> GOAL OF THE EXERCISE
Where an entry contains a picture, omit the picture and repeat the rest exactly.

Source data
_ _ _

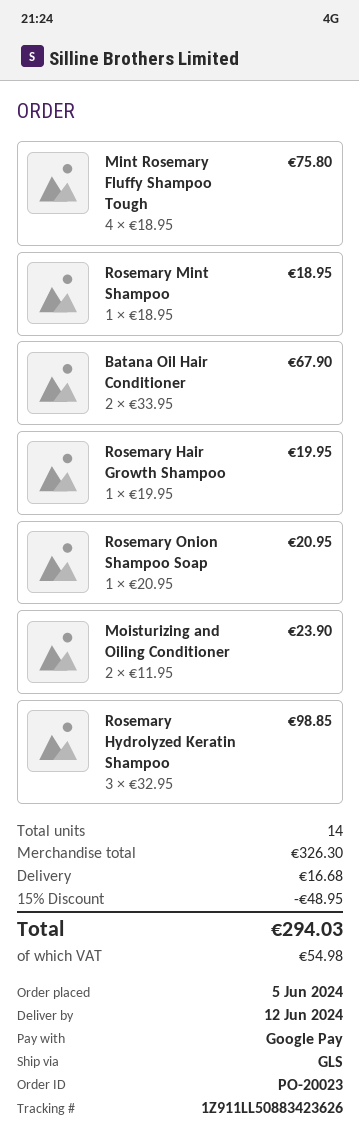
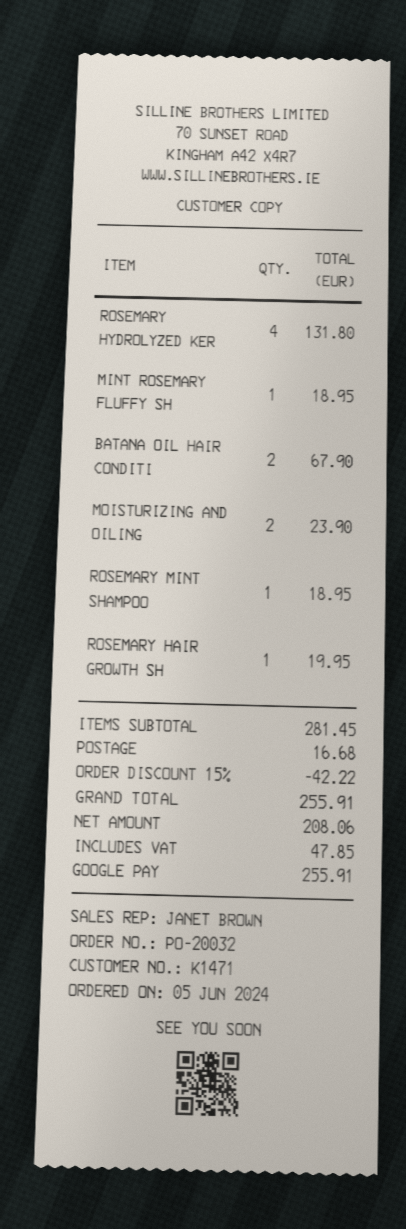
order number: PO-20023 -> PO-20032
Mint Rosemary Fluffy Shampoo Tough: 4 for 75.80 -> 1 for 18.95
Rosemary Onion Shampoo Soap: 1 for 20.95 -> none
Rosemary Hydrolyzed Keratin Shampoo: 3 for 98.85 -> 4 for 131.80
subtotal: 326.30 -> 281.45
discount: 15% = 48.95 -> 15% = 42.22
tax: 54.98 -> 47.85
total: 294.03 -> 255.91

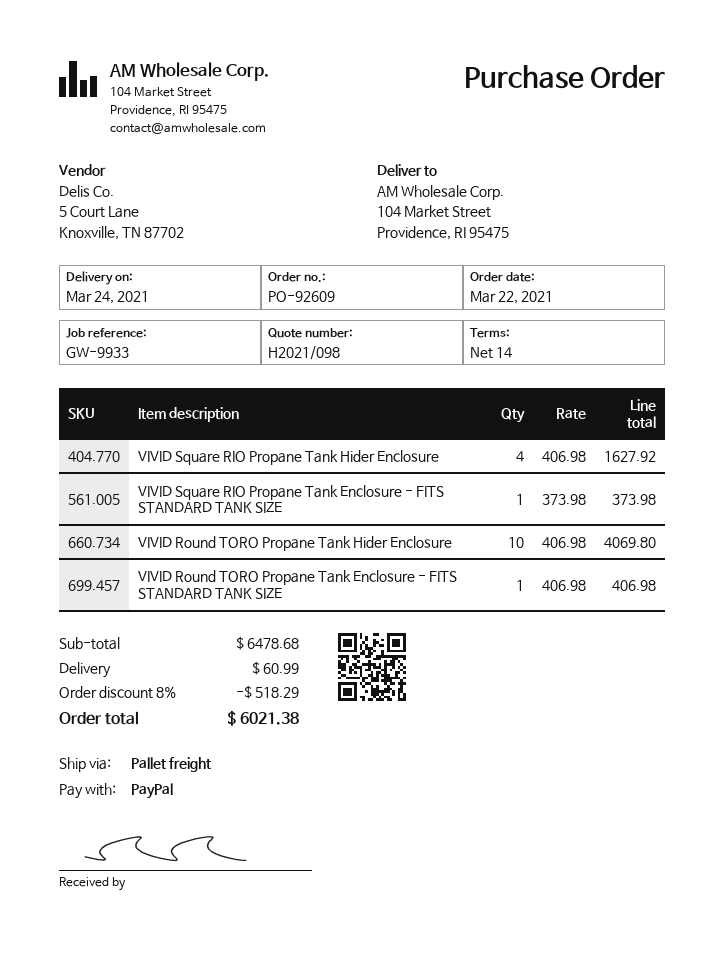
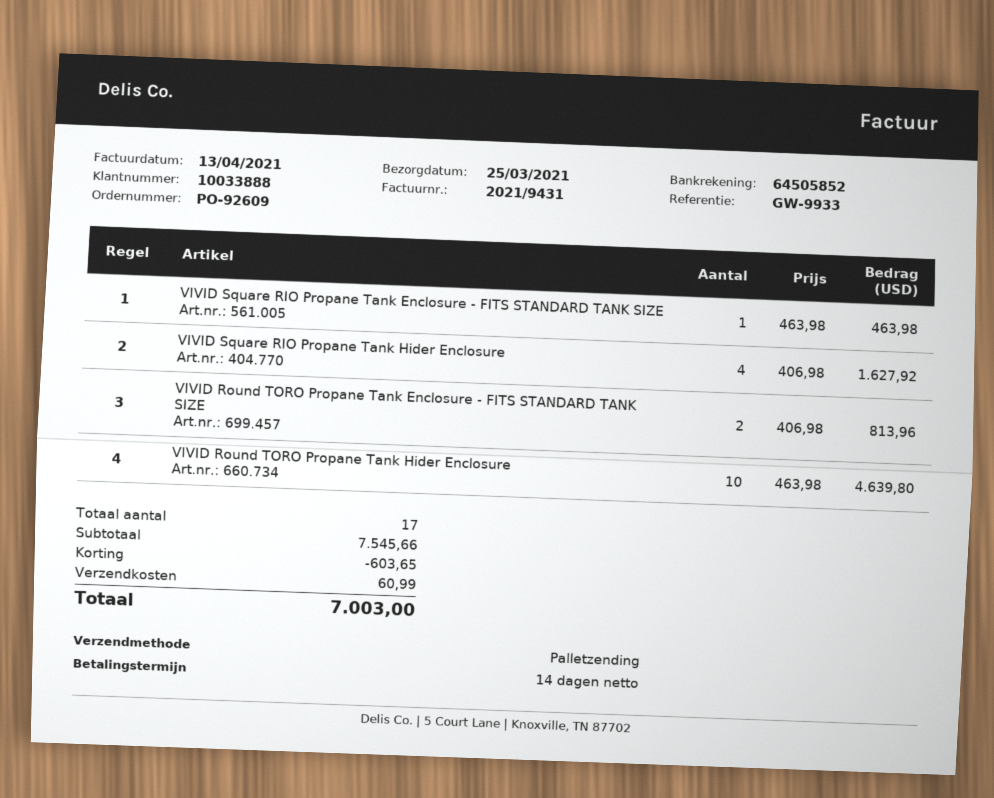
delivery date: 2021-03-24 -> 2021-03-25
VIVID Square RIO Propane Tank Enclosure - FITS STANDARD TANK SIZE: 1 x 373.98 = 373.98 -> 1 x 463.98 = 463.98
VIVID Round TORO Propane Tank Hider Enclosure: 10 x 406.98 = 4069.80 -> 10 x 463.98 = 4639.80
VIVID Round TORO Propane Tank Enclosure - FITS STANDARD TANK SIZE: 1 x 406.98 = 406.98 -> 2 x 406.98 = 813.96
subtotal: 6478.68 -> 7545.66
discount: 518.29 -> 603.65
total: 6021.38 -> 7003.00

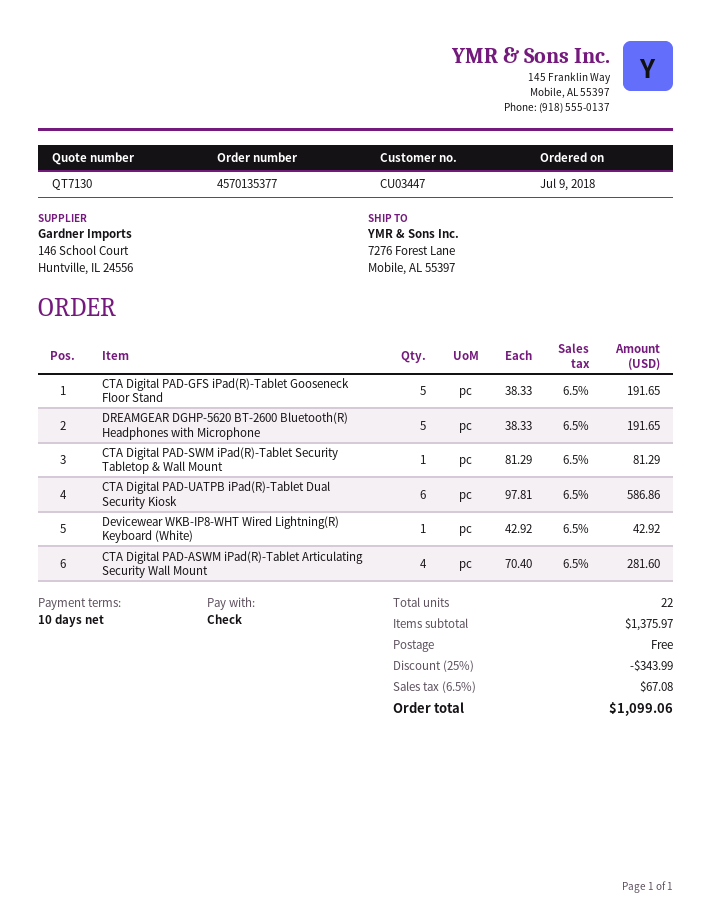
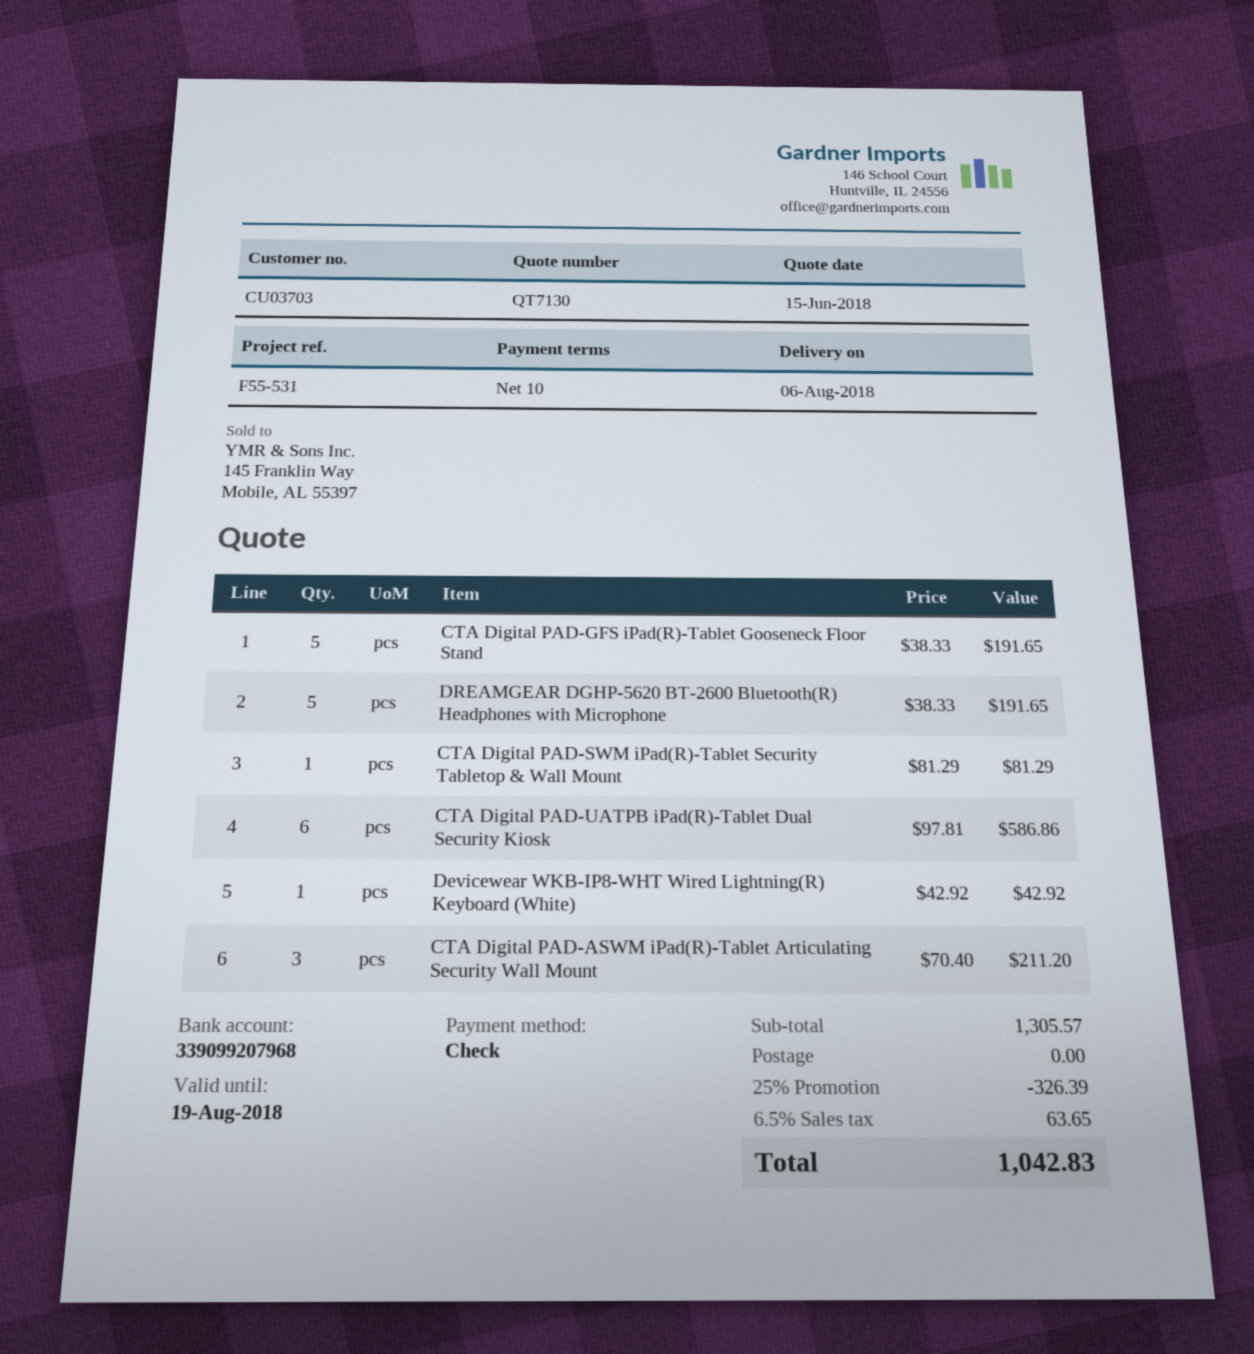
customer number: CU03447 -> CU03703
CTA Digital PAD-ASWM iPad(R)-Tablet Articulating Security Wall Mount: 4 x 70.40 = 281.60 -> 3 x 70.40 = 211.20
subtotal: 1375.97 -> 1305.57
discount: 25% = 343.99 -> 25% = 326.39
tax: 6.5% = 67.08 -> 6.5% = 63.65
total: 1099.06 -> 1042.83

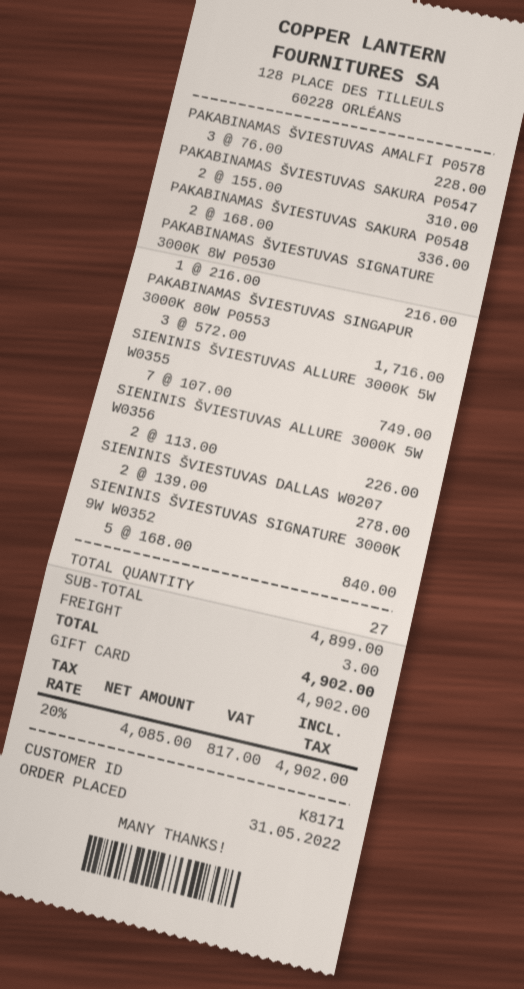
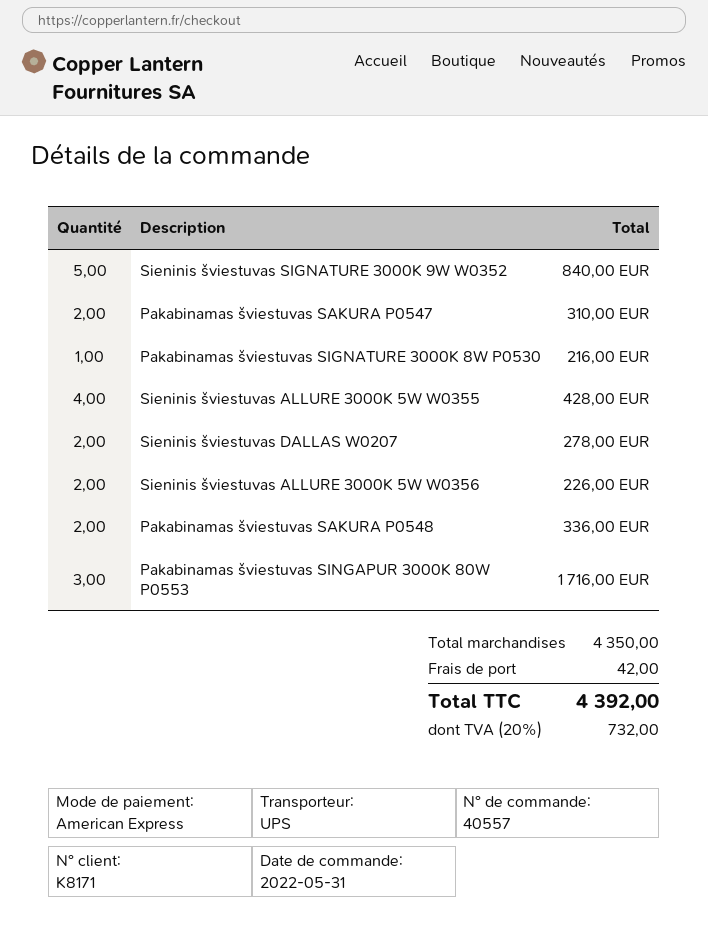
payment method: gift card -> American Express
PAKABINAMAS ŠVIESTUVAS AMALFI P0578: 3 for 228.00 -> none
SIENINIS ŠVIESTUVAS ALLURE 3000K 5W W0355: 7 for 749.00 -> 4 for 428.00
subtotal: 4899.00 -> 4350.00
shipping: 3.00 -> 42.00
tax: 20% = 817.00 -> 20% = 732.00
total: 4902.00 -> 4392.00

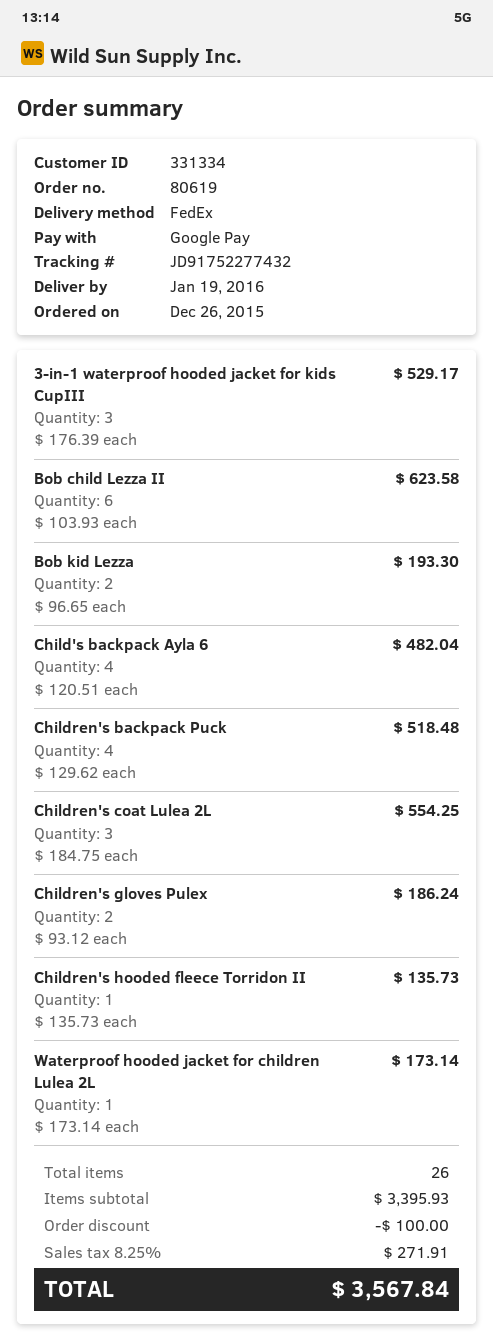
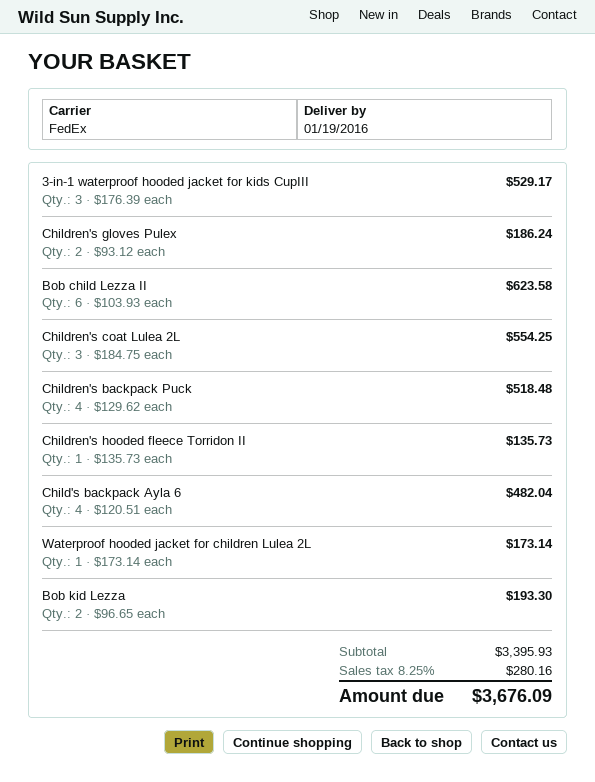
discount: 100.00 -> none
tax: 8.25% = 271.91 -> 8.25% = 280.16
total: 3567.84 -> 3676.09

_ _ _

> ANSWER BOX
order number: PO-20023 -> PO-20032
Mint Rosemary Fluffy Shampoo Tough: 4 for 75.80 -> 1 for 18.95
Rosemary Onion Shampoo Soap: 1 for 20.95 -> none
Rosemary Hydrolyzed Keratin Shampoo: 3 for 98.85 -> 4 for 131.80
subtotal: 326.30 -> 281.45
discount: 15% = 48.95 -> 15% = 42.22
tax: 54.98 -> 47.85
total: 294.03 -> 255.91

delivery date: 2021-03-24 -> 2021-03-25
VIVID Square RIO Propane Tank Enclosure - FITS STANDARD TANK SIZE: 1 x 373.98 = 373.98 -> 1 x 463.98 = 463.98
VIVID Round TORO Propane Tank Hider Enclosure: 10 x 406.98 = 4069.80 -> 10 x 463.98 = 4639.80
VIVID Round TORO Propane Tank Enclosure - FITS STANDARD TANK SIZE: 1 x 406.98 = 406.98 -> 2 x 406.98 = 813.96
subtotal: 6478.68 -> 7545.66
discount: 518.29 -> 603.65
total: 6021.38 -> 7003.00

customer number: CU03447 -> CU03703
CTA Digital PAD-ASWM iPad(R)-Tablet Articulating Security Wall Mount: 4 x 70.40 = 281.60 -> 3 x 70.40 = 211.20
subtotal: 1375.97 -> 1305.57
discount: 25% = 343.99 -> 25% = 326.39
tax: 6.5% = 67.08 -> 6.5% = 63.65
total: 1099.06 -> 1042.83

payment method: gift card -> American Express
PAKABINAMAS ŠVIESTUVAS AMALFI P0578: 3 for 228.00 -> none
SIENINIS ŠVIESTUVAS ALLURE 3000K 5W W0355: 7 for 749.00 -> 4 for 428.00
subtotal: 4899.00 -> 4350.00
shipping: 3.00 -> 42.00
tax: 20% = 817.00 -> 20% = 732.00
total: 4902.00 -> 4392.00

discount: 100.00 -> none
tax: 8.25% = 271.91 -> 8.25% = 280.16
total: 3567.84 -> 3676.09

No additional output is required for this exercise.